─── Input records
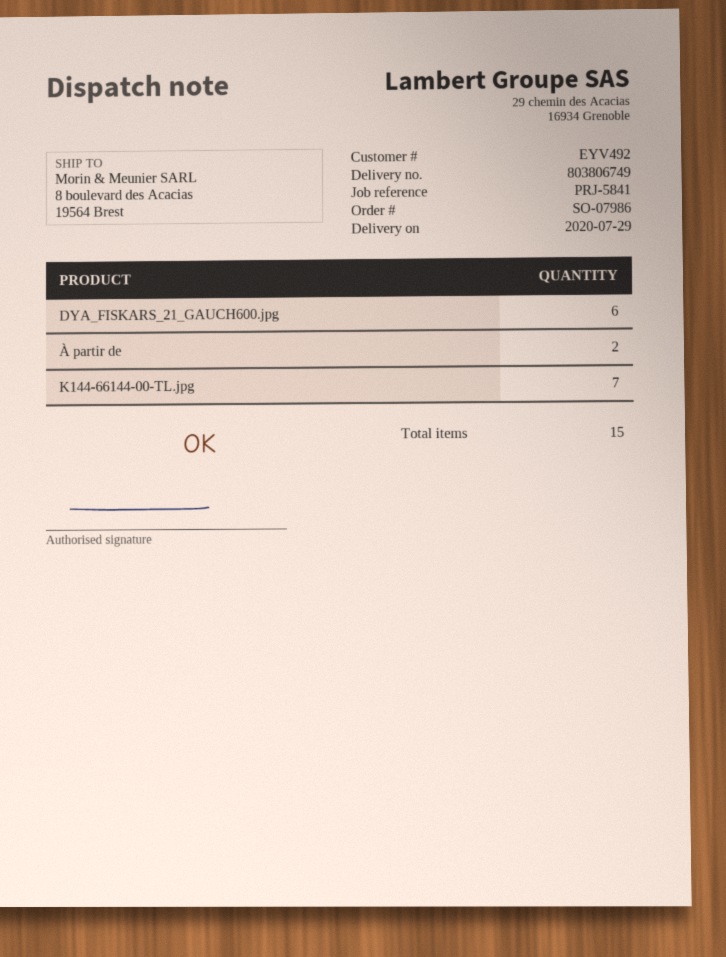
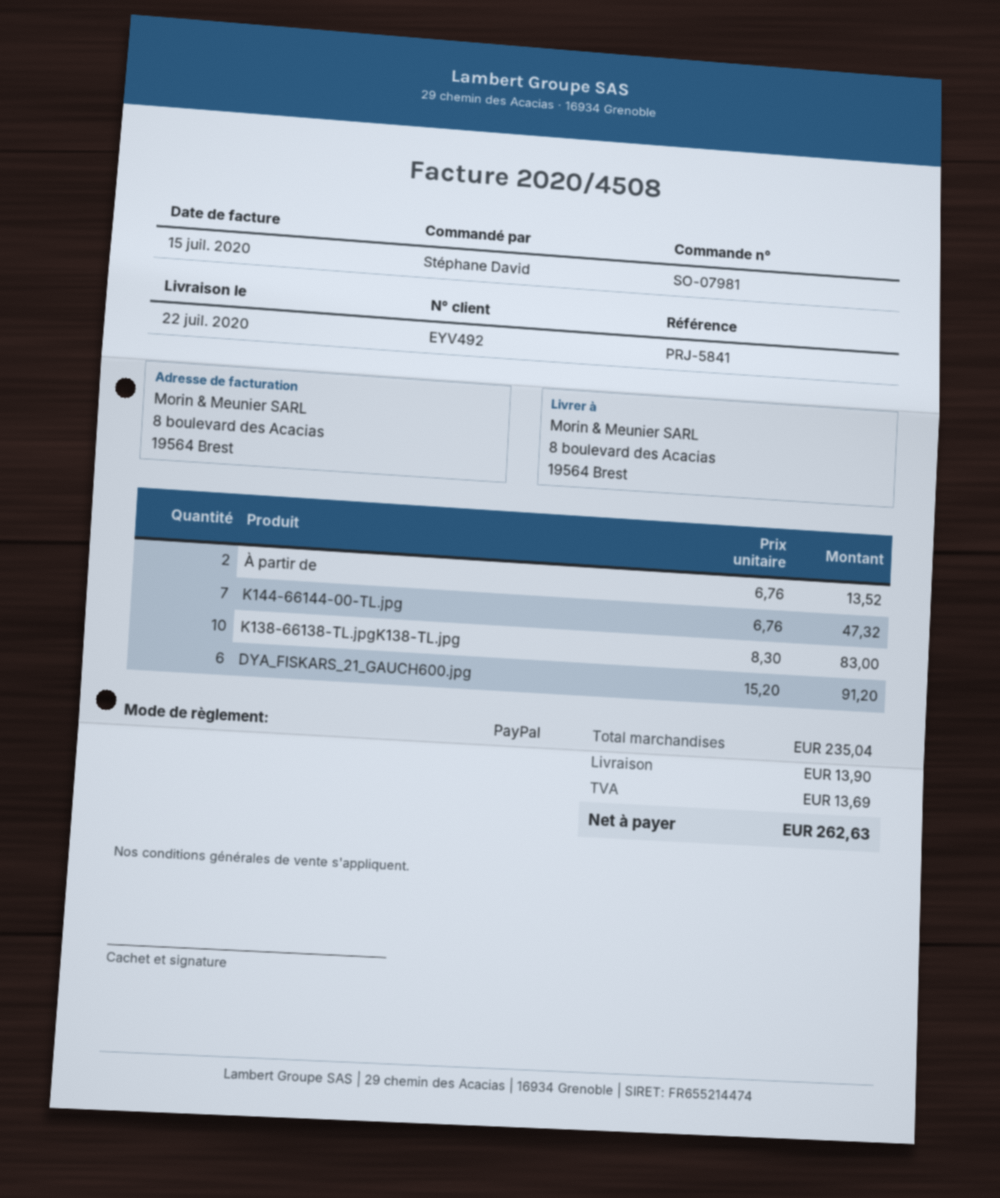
order number: SO-07986 -> SO-07981
delivery date: 2020-07-29 -> 2020-07-22
K138-66138-TL.jpgK138-TL.jpg: none -> 10

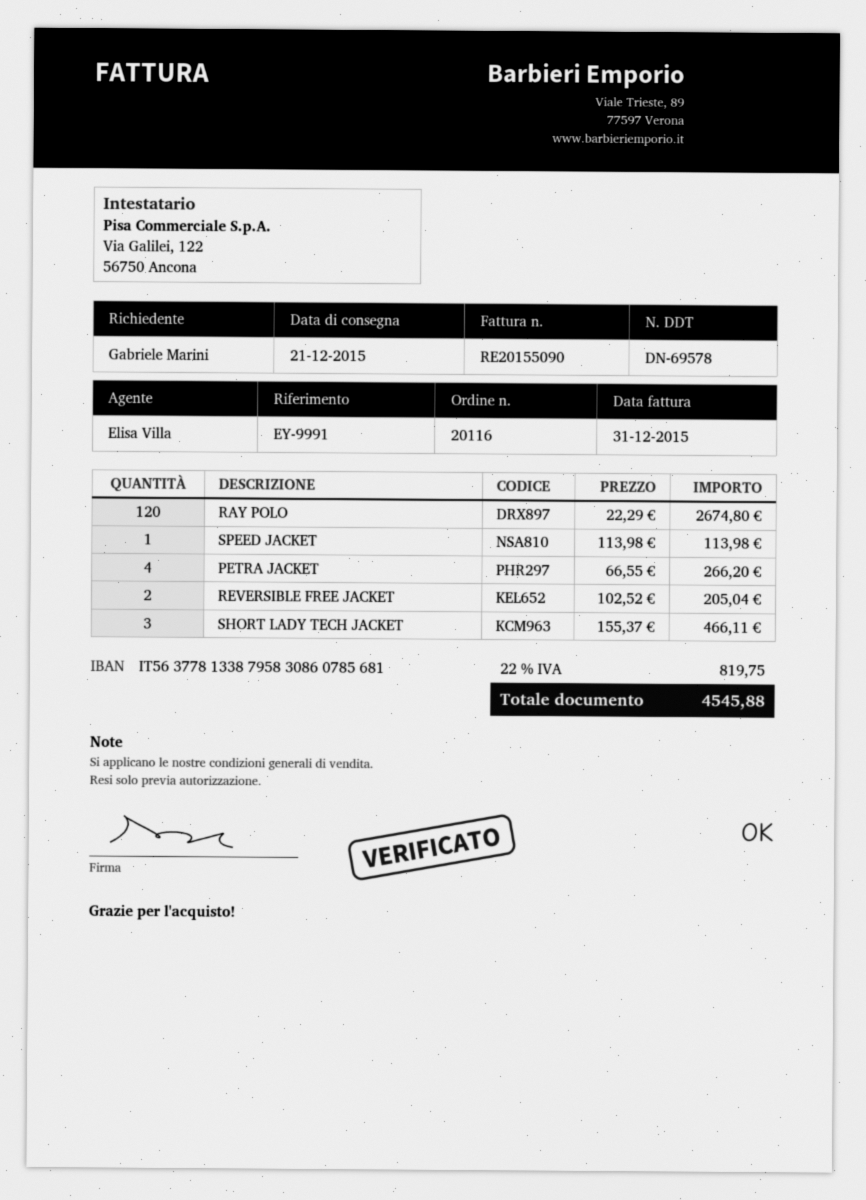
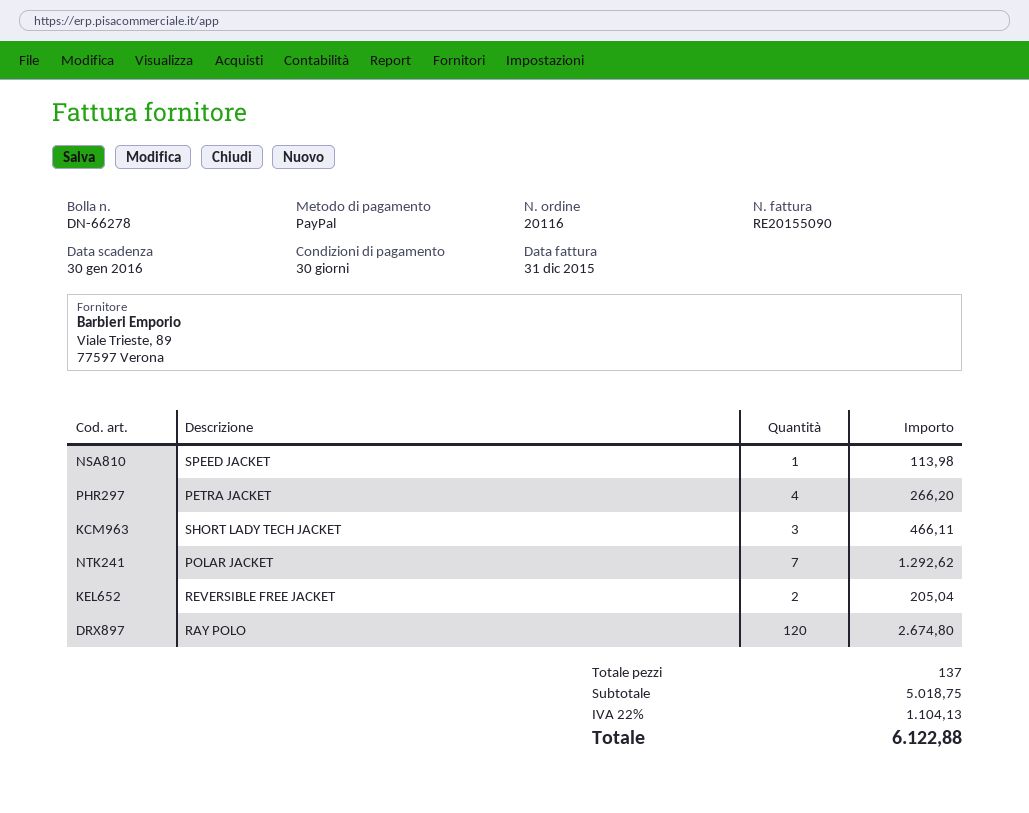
delivery note number: DN-69578 -> DN-66278
POLAR JACKET: none -> 7 for 1292.62
tax: 22% = 819.75 -> 22% = 1104.13
total: 4545.88 -> 6122.88

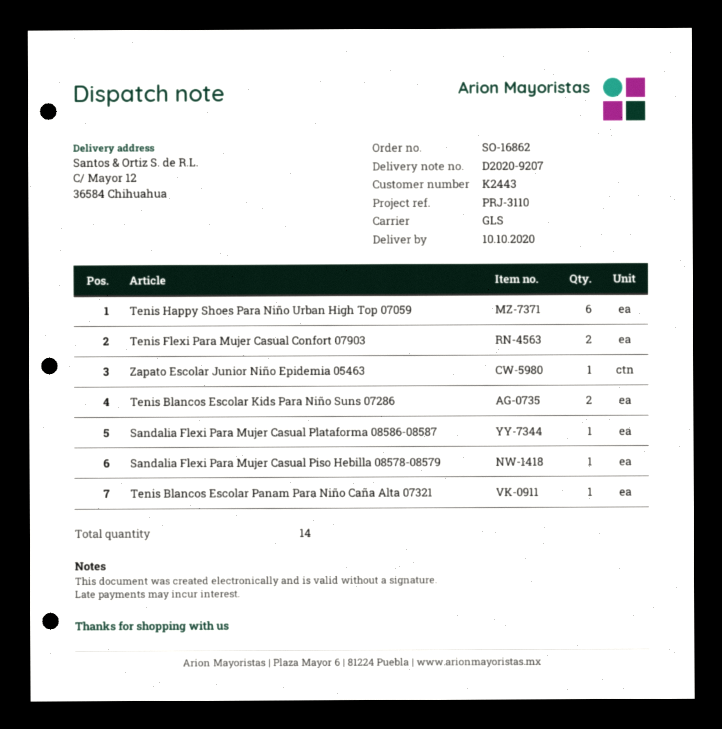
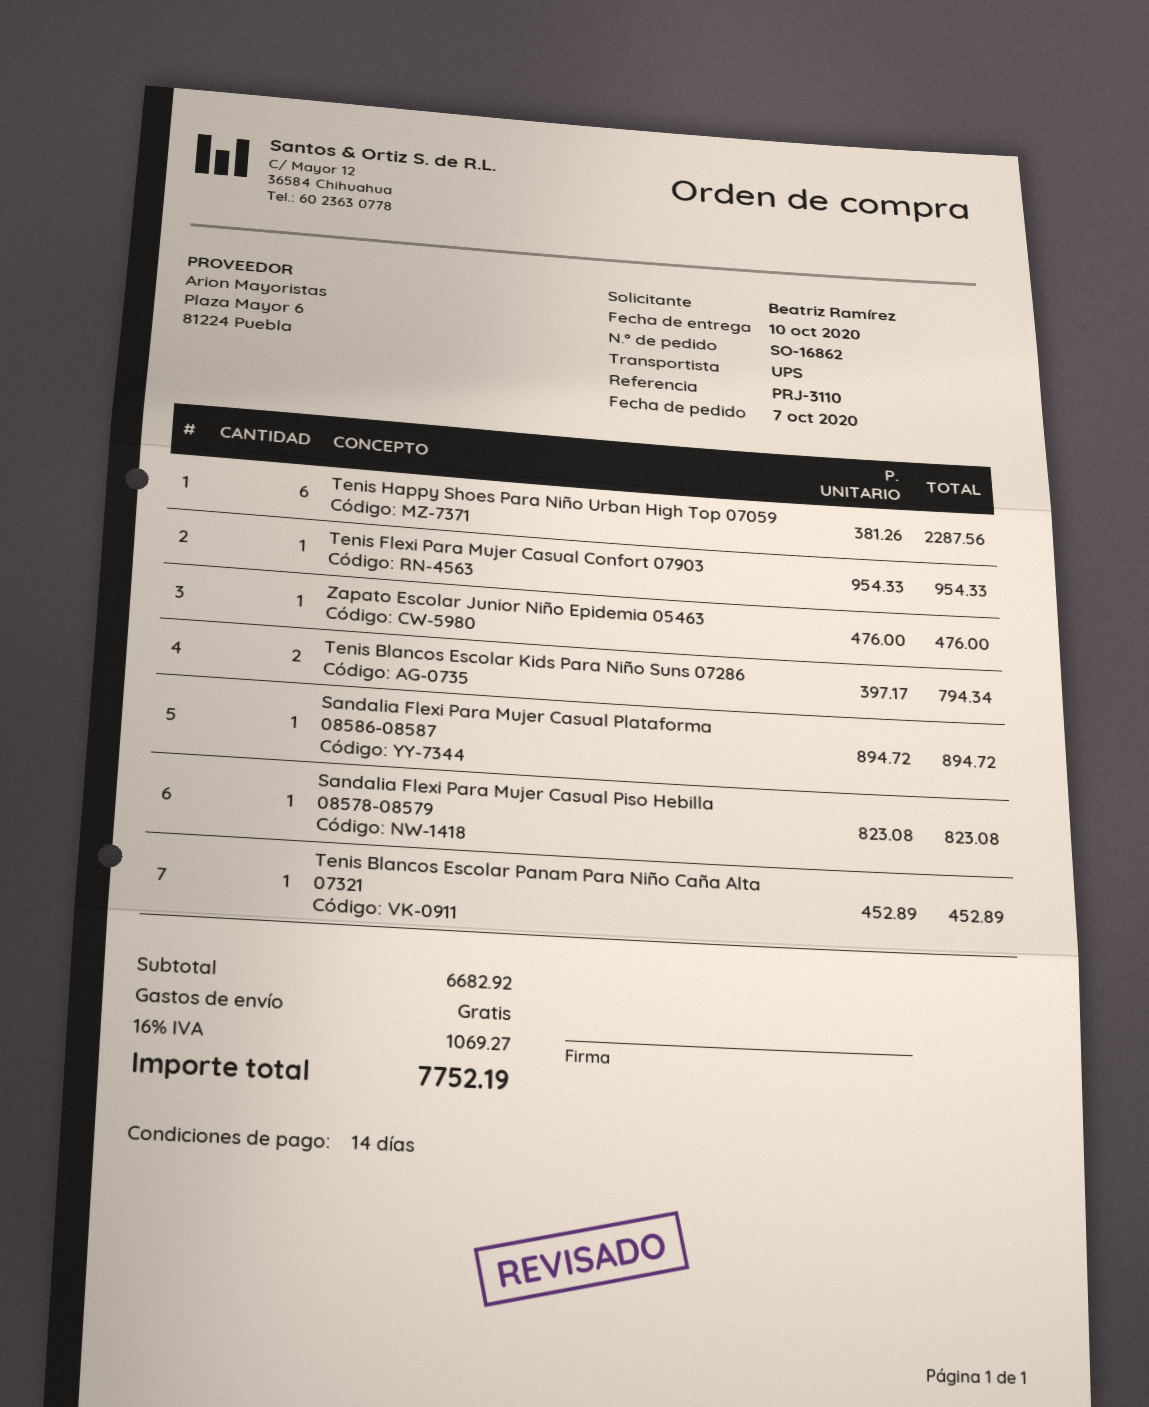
shipping method: GLS -> UPS
Tenis Flexi Para Mujer Casual Confort 07903: 2 -> 1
──────
> [What needs to be done]: What must be returned is only the number of lines in the records that hold the word "delivery".

> [Exercise answer]: 2